Provided material:
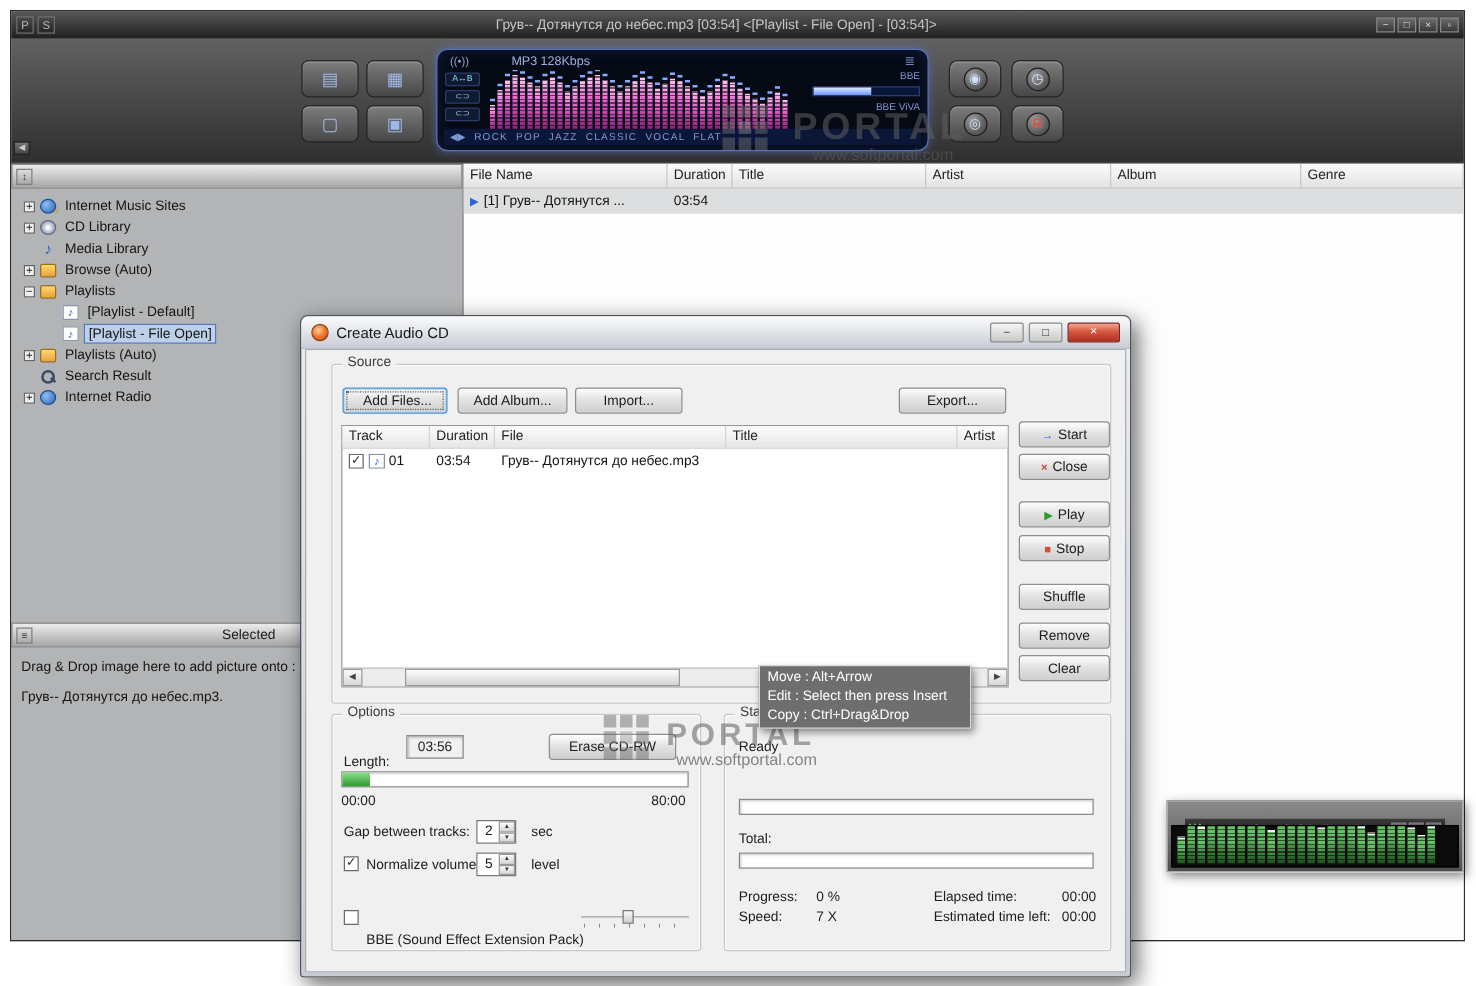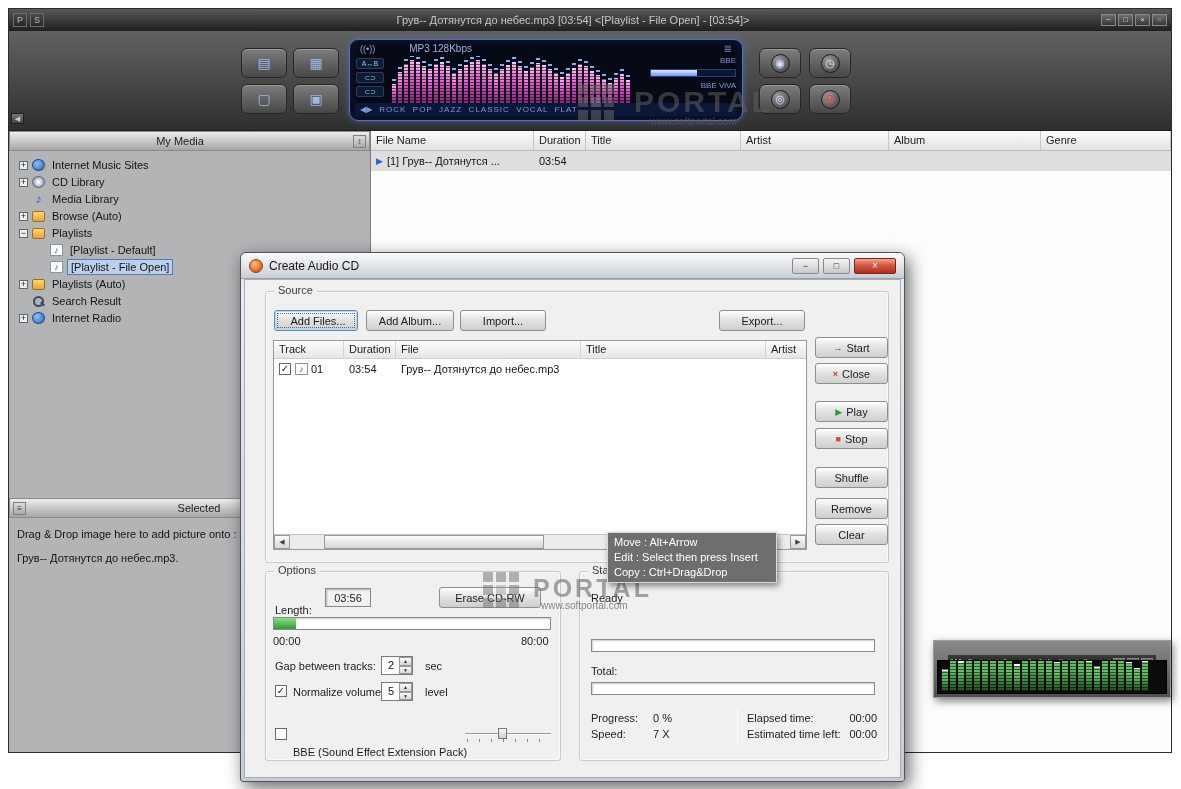"www.softportal.com" .wm-url { font-size: 10px -> 13px }
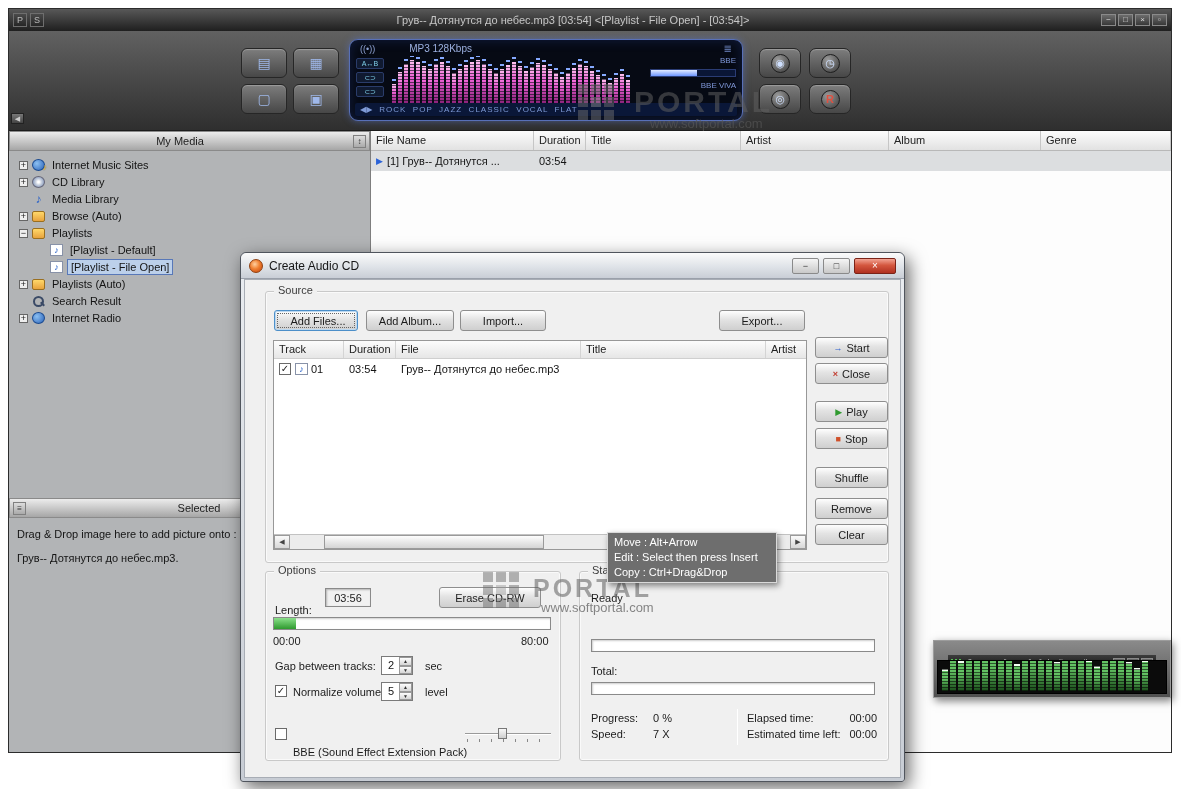"My Media" span.ph-label { html: <span>My Media</span> -> none }
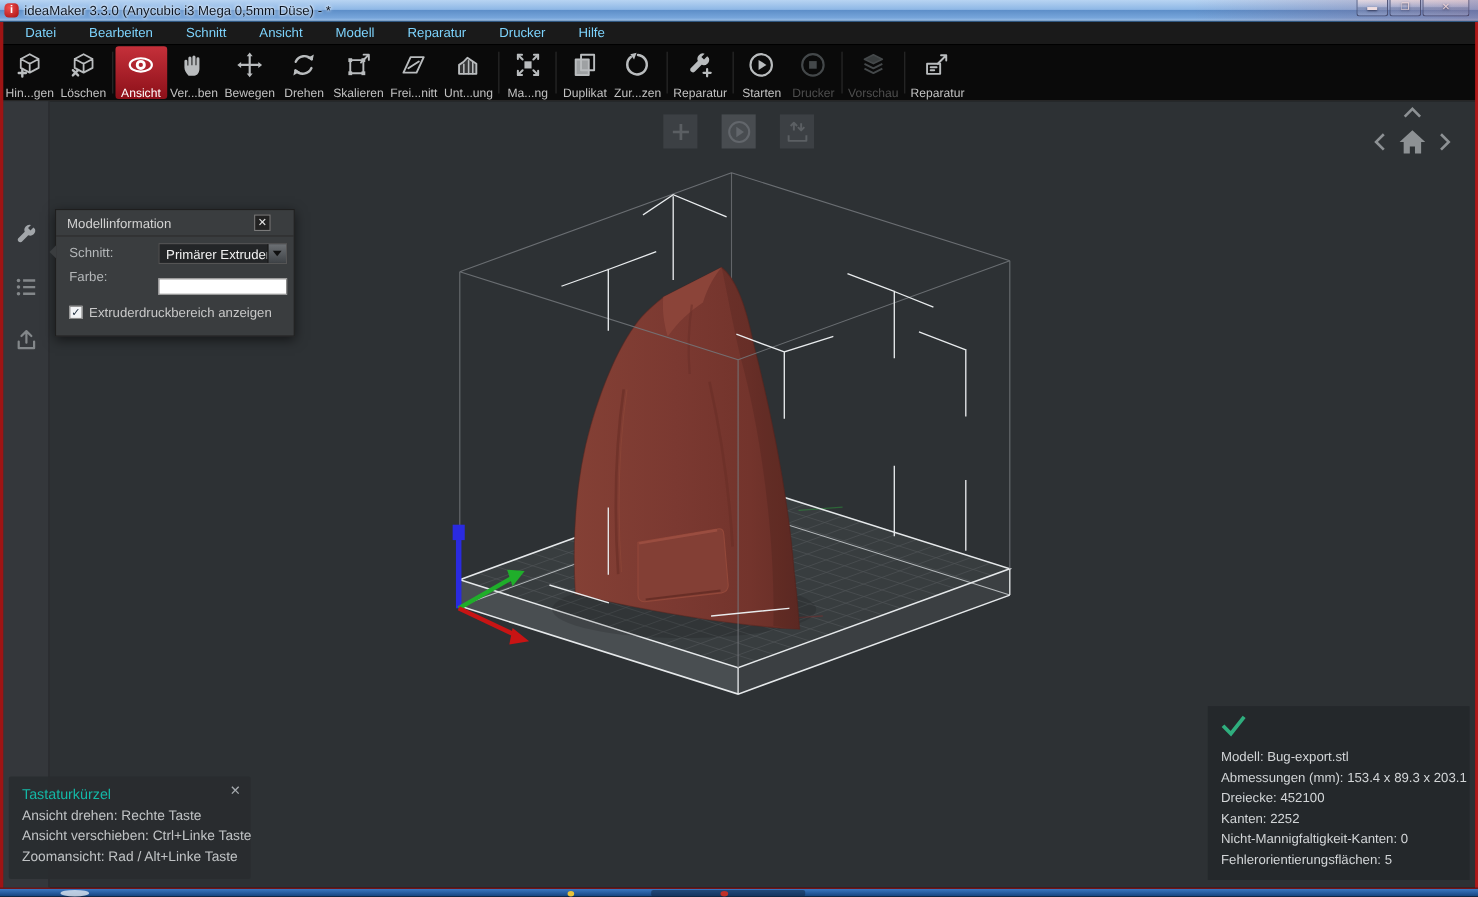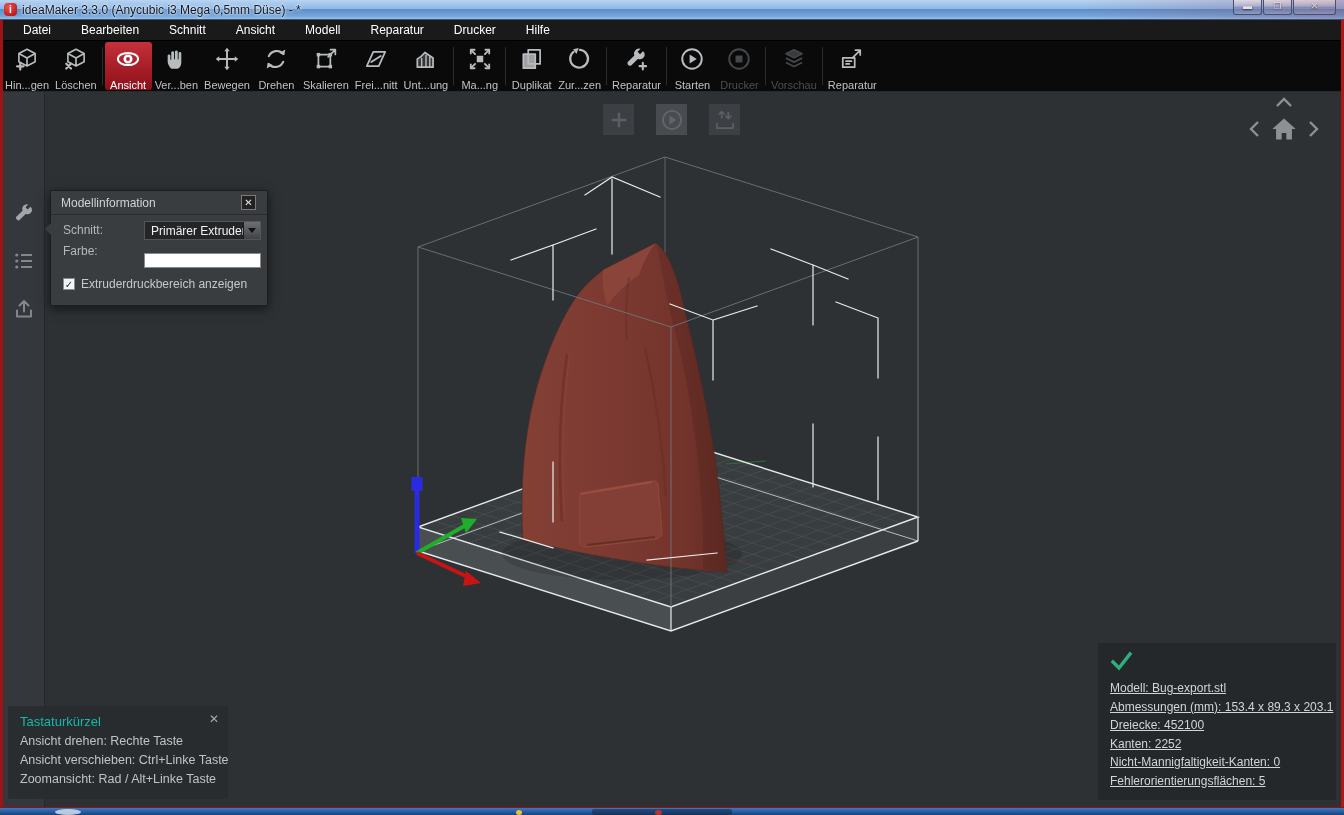"Datei" .menu-item { color: #ffffff -> #7dd3fc }
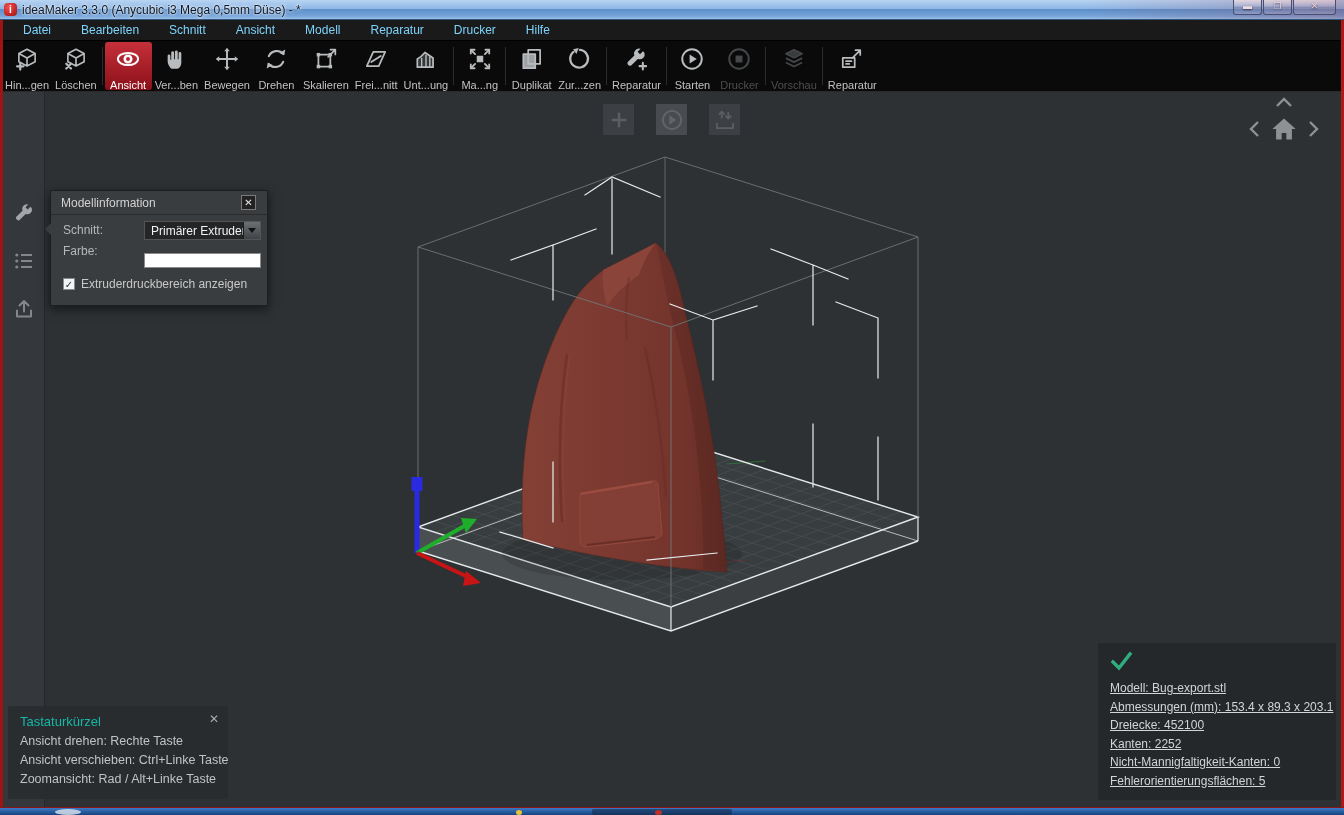"Modellinformation" .pi-title-row { padding: 0 11px 0 10px -> 0 21px 0 10px }
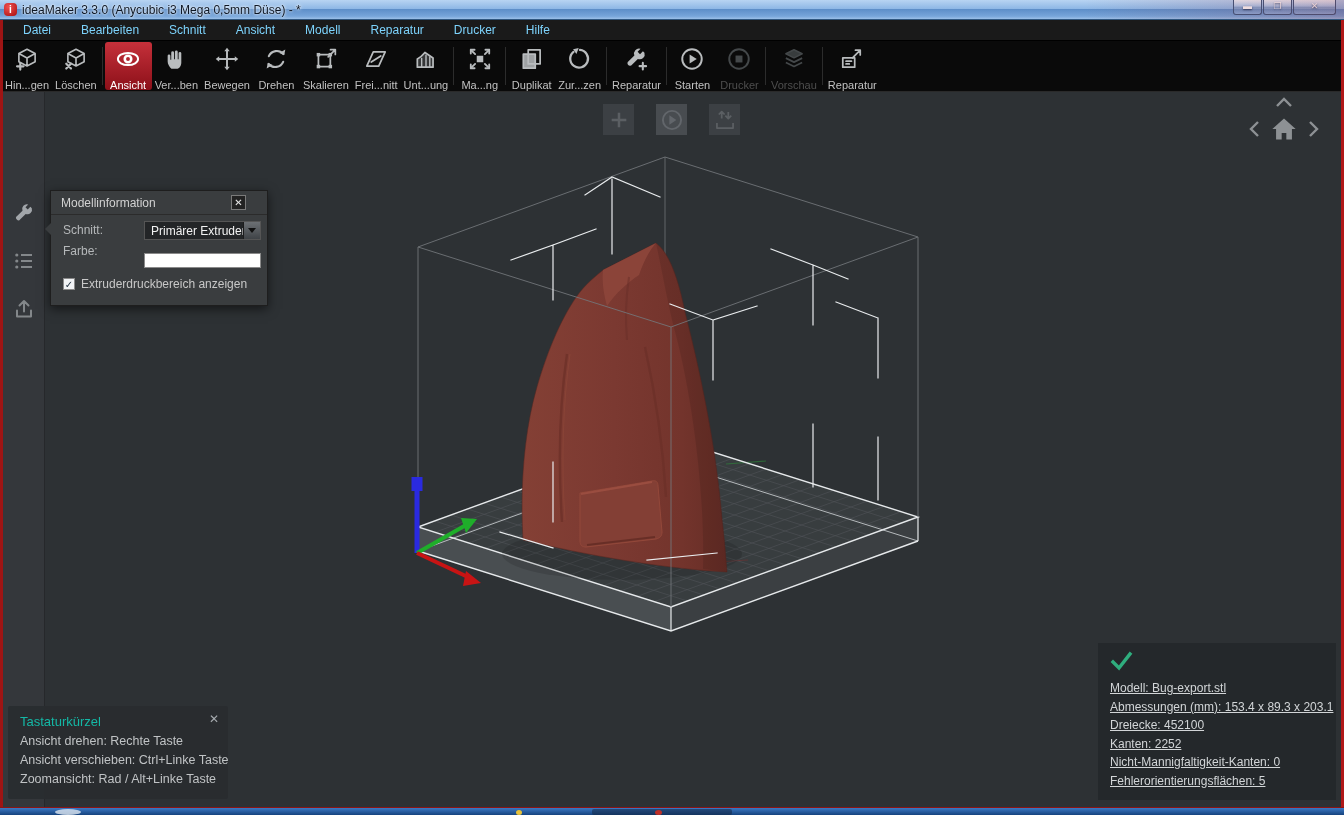"Modell: Bug-export.stl" .ps-line { text-decoration: underline -> none }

Problem requirements:
Could you write out every line above exactly as it stands, with no images?

Completed exercise:
"www.softportal.com" .wm-url { font-size: 10px -> 13px }
"My Media" span.ph-label { html: <span>My Media</span> -> none }
"Datei" .menu-item { color: #ffffff -> #7dd3fc }
"Modellinformation" .pi-title-row { padding: 0 11px 0 10px -> 0 21px 0 10px }
"Modell: Bug-export.stl" .ps-line { text-decoration: underline -> none }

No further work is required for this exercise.